◆ TASK ITEM
Give the records below again in full, exactly as written, but without any images.

Records excerpted from a collection:

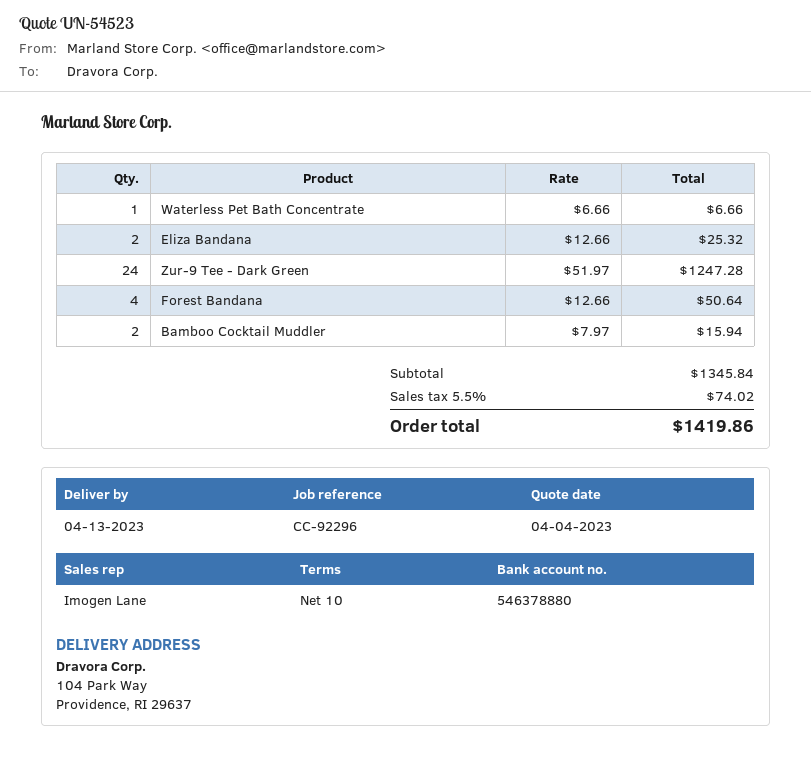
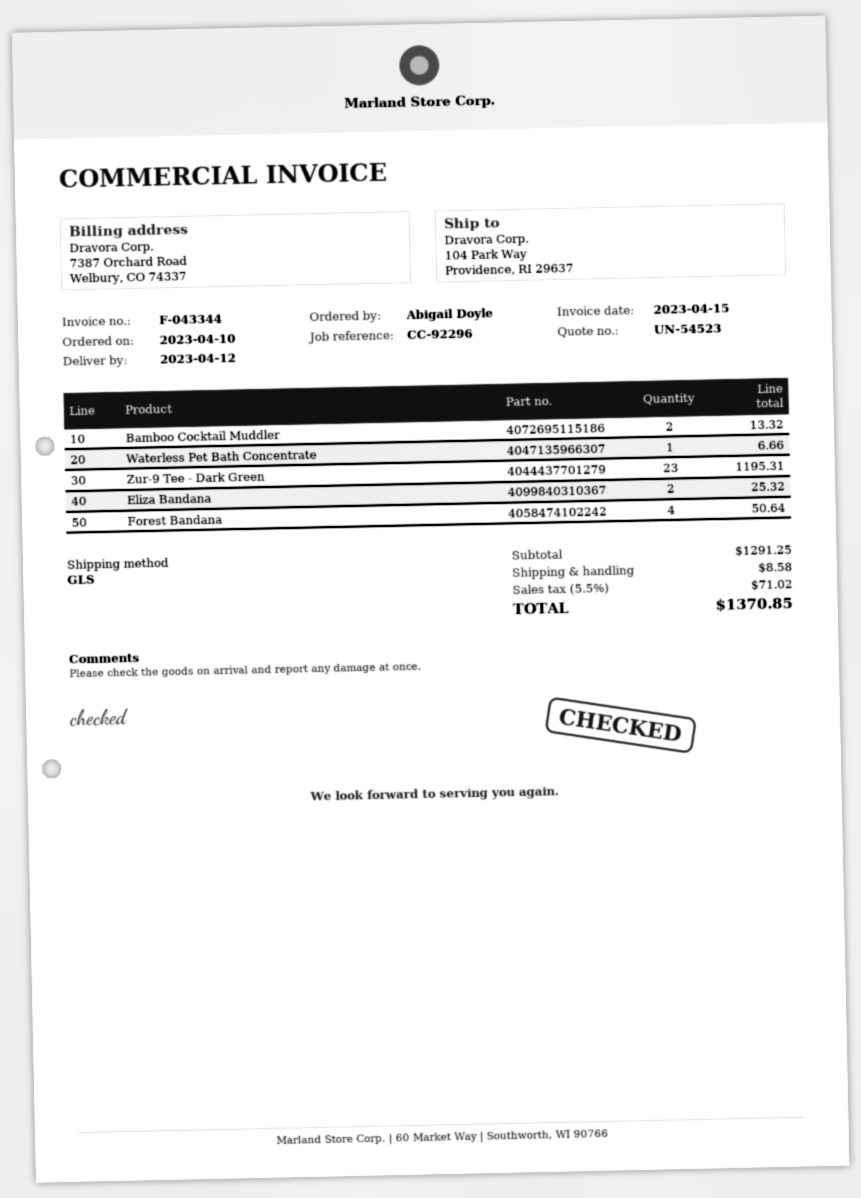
delivery date: 2023-04-13 -> 2023-04-12
Zur-9 Tee - Dark Green: 24 for 1247.28 -> 23 for 1195.31
Bamboo Cocktail Muddler: 2 for 15.94 -> 2 for 13.32
subtotal: 1345.84 -> 1291.25
shipping: none -> 8.58
tax: 5.5% = 74.02 -> 5.5% = 71.02
total: 1419.86 -> 1370.85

◆ ANSWER SECTION
delivery date: 2023-04-13 -> 2023-04-12
Zur-9 Tee - Dark Green: 24 for 1247.28 -> 23 for 1195.31
Bamboo Cocktail Muddler: 2 for 15.94 -> 2 for 13.32
subtotal: 1345.84 -> 1291.25
shipping: none -> 8.58
tax: 5.5% = 74.02 -> 5.5% = 71.02
total: 1419.86 -> 1370.85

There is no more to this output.